Friday, August 17, 2012

US Military's Hypersonic X-51A Aircraft Fails Seconds After Launch

An experimental U.S. military drone built to fly at blistering speeds of up to 3,600 mph ? six times the speed of sound ? plunged instead into the Pacific Ocean just seconds into a test flight on Tuesday (Aug. 14), Air Force officials say.

The unmanned X-51A Waverider vehicle separated from its B-52 Stratofortress bomber mother ship as expected and fired up its rocket booster, but a control fin failure sent it plummeting into the sea about 16 seconds into the flight.

"It is unfortunate that a problem with this subsystem caused a termination before we could light the Scramjet engine," program manager Charlie Brink, of the Air Force Research Laboratory (AFRL) at Wright-Patterson Air Force Base in Ohio, said in a brief statement released today (Aug. 15).
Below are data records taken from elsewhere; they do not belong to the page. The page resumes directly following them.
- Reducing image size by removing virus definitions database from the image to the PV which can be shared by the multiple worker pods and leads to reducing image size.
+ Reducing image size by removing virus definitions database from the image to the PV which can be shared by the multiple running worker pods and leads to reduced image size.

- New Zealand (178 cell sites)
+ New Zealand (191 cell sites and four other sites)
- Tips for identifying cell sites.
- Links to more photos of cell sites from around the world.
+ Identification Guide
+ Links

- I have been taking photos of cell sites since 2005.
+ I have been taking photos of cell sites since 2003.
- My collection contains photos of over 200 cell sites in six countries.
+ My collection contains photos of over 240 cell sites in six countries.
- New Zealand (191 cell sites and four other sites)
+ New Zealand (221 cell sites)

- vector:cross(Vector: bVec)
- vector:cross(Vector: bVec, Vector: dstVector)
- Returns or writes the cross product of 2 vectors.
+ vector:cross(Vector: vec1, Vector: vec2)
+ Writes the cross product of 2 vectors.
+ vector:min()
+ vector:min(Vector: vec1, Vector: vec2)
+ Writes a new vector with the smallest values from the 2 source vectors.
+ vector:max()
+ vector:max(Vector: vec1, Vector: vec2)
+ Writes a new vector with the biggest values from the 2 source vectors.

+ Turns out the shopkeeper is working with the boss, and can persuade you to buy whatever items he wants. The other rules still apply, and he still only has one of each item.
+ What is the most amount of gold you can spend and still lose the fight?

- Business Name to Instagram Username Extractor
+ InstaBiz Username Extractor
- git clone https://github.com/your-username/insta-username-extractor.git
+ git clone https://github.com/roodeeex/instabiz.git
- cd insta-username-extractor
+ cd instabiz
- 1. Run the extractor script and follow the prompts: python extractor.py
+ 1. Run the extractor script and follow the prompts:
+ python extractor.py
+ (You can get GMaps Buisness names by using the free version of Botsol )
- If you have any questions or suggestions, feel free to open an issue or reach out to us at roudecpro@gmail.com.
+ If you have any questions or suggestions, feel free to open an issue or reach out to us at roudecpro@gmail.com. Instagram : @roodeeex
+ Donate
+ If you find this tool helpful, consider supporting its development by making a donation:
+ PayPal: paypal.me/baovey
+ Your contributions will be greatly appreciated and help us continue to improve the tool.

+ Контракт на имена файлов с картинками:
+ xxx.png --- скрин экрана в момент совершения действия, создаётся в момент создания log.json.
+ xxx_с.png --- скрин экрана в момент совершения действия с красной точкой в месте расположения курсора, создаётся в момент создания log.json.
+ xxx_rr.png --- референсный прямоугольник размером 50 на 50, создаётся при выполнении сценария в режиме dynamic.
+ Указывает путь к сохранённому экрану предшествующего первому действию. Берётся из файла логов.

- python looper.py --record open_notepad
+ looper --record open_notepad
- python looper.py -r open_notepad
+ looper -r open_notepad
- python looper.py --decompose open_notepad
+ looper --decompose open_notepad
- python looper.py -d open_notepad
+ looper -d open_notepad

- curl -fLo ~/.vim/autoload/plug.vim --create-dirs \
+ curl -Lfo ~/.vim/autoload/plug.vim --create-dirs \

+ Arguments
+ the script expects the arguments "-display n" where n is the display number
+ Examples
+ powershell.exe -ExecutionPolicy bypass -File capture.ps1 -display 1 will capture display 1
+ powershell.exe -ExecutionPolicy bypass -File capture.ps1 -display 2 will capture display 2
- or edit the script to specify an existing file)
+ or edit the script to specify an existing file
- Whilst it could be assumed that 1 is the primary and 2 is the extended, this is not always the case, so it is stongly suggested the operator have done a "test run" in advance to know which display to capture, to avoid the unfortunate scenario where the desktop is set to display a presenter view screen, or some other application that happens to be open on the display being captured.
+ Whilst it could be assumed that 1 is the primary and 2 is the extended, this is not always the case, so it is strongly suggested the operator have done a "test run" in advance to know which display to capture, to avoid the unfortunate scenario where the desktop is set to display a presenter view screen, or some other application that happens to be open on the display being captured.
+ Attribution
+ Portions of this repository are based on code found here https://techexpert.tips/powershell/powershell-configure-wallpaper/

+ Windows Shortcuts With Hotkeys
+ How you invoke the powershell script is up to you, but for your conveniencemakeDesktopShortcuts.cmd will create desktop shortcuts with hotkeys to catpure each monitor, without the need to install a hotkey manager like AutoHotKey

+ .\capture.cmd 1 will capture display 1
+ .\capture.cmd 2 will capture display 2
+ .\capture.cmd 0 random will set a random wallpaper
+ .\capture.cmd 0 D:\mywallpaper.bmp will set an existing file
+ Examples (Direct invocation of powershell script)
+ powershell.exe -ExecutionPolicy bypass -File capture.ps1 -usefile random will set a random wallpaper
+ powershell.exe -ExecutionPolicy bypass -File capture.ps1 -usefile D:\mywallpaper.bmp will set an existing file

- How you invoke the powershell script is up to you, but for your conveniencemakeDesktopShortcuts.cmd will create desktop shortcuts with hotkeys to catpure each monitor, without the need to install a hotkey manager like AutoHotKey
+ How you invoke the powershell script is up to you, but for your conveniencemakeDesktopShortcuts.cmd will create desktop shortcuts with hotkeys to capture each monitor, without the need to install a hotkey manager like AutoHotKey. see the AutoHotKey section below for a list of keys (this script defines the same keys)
The Air Force's X-51A aircraft is a super-fast vehicle designed to test the characteristics and limits of hypersonic flight. The sleek missile-shaped craft is designed to use a rocket booster to propel itself up to supersonic speeds, then activate its air-breathing scramjet engine to sustain hypersonic flight. [USAF's X-51A Hypersonic Project in Pictures]

Hypersonic flight?is generally defined as anything reaching speeds above Mach 5 (3,805 mph, or 6,124 kph, at sea level).

Tuesday's test flight began over the Point Mugu Naval Air Warfare Center Sea Range. Project officials had hoped the X-51A's scramjet would sustain hypersonic flight for up to five minutes before the vehicle splashed down in the Pacific.

The U.S. military has been studying hypersonic flight in order to develop new weapons capable of striking targets anywhere on Earth within an hour. In addition to the Air Force's X-51A program, the Defense Advanced Research Projects Agency (DARPA) has launched two tests of its HTV hypersonic bomber prototype, which reached Mach 20 before losing control in an August 2011 test flight.

Tuesday's test flight marked the third demonstration of the X-51A program and the second major setback for the project. The first test launch in May 2010 was hailed as a success, as the X-51A vehicle flew for more than three minutes at Mach 4.88, breaking a hypersonic flight duration record set by NASA in 2004.

Last year, in June 2011, the Air Force launched a second X-51A test flight that ended prematurely, splashing into the Pacific without ever reaching its top speed. In both previous test flights, the control fins worked as expected during the boost phase.

Indeed, X-51A project officials were confident going into Tuesday's flight test.

"All our data showed we had created the right conditions for engine ignition and we were very hopeful to meet our test objectives," Brink said.

Program managers plan to conduct an in-depth evaluation to determine the exact cause of Tuesday's flight test failure. In the meantime, the AFRL will wait to see when, if ever, its last remaining X-51A vehicle will fly, program officials said.